Today is 30 July, which means that there is exactly one month and one day before I open my garden for charity under the National Garden Scheme. Actually, I don't even have one month and one day to make final preparations because, for quite a lot of that time, I'll be at work, or giving people lifts, or doing chores, or any one of the million things that working mothers do during the school holidays. Am I panicking? As Lauren Bacall once remarked to the Shah of Iran, you bet your ass.
Lots of very important people in the world of gardening – Anna Pavord, Cleve West, Helen Yemm, Emma Townshend – have promised to come and see my plot. They mean this very kindly, but it adds to the "Eeek!" factor. The trouble with gardens is that you can't tell them to stop right there, that's fine, as if you were taking a photograph, or say "stay" like you can with a dog. They carry on wilting, mildewing, mouldering, yellowing, going over, with absolutely no regard for human plans or timetables.
Regular readers will know that we opened the garden for the first time last year. I hoped then that an array of delicious home-baked cakes would deflect any critical attention from the garden itself. I'm delighted to report that this strategy seemed to work, as lots of people said lovely things about the garden (and the cakes) and no one said anything nasty, at least not to my face.
The worst moment was five minutes before we opened, when my husband gloomily pronounced that he rather thought no one was coming. On the dot of 2pm, when the first two visitors walked in, I had to stop myself from hugging them. Half an hour later, there were what seemed like 50 people in the garden. We had 150 people altogether, and made a total of £450 (thanks to the tea and cakes) for the NGS.
My husband and son took the money at the gate, my 14-year-old daughter and her best friend served the tea and cakes and I had a wonderfully self-indulgent afternoon talking to people who seemed just as interested in my garden as me. We decided to open again this year.
We almost changed our minds, however, when my husband was diagnosed with lung cancer, later confirmed as non-Hodgkins lymphoma, last November. In the first stages of his illness, all we could think about was whether he would get better. The garden lay forgotten all through the winter and into early spring. It's only when cancer strikes close to you that you realise how vital all the support systems are. Not just the medical treatment, but the websites, the chat forums, the personal accounts, the practical advice.

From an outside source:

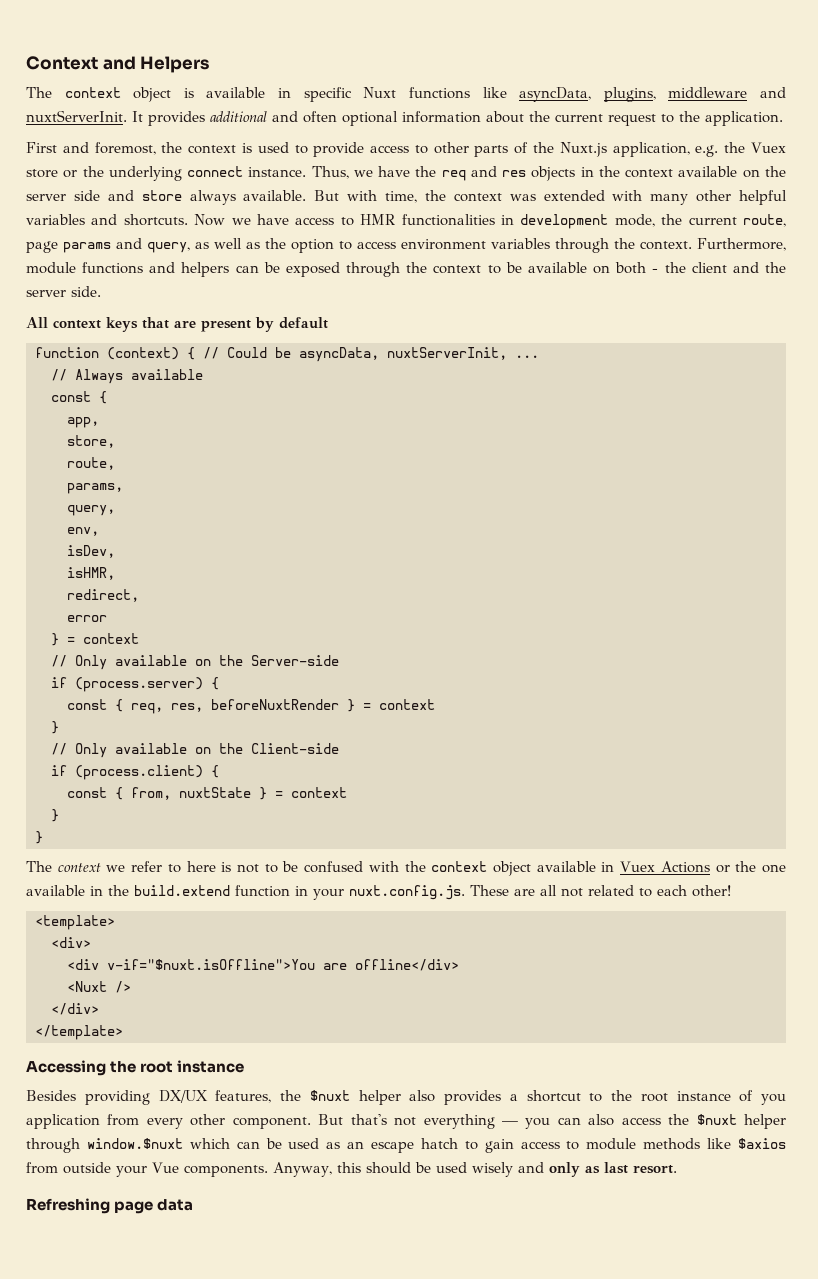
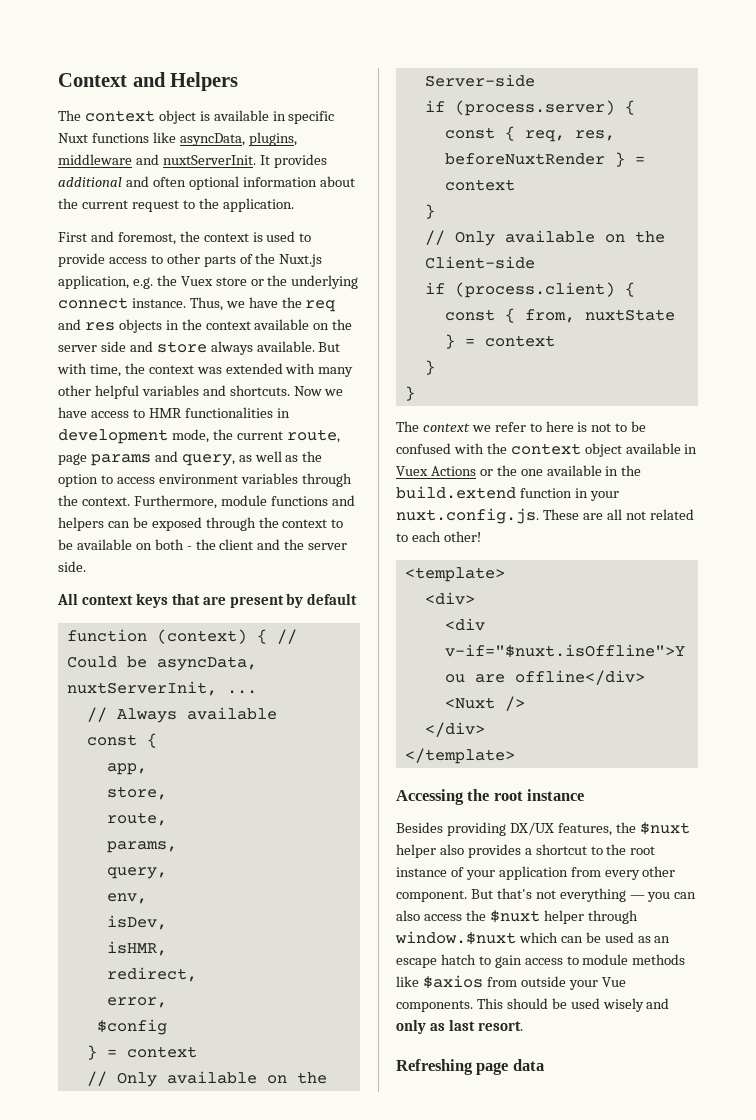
[67,615,107,622] error -> [106,997,167,1008] [96,1019,167,1035] error, // $config
[761,1094,786,1105] you -> [465,870,495,880] your
[273,1162,361,1177] Anyway, this -> [476,998,503,1009] This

Thanks to charities such as Macmillan Cancer Support and Marie Curie Cancer Care, advice on anything from how to cope emotionally to how quickly your hair will grow back after chemotherapy can be accessed with a few clicks of the mouse.
Ironically, it is these very charities for which the NGS raises money, along with others such as Help the Hospices. As Craig began to respond to treatment, and we became more optimistic about the future, we felt we wanted more than ever to help raise money for causes that had benefited us so directly. We decided to go ahead with the opening.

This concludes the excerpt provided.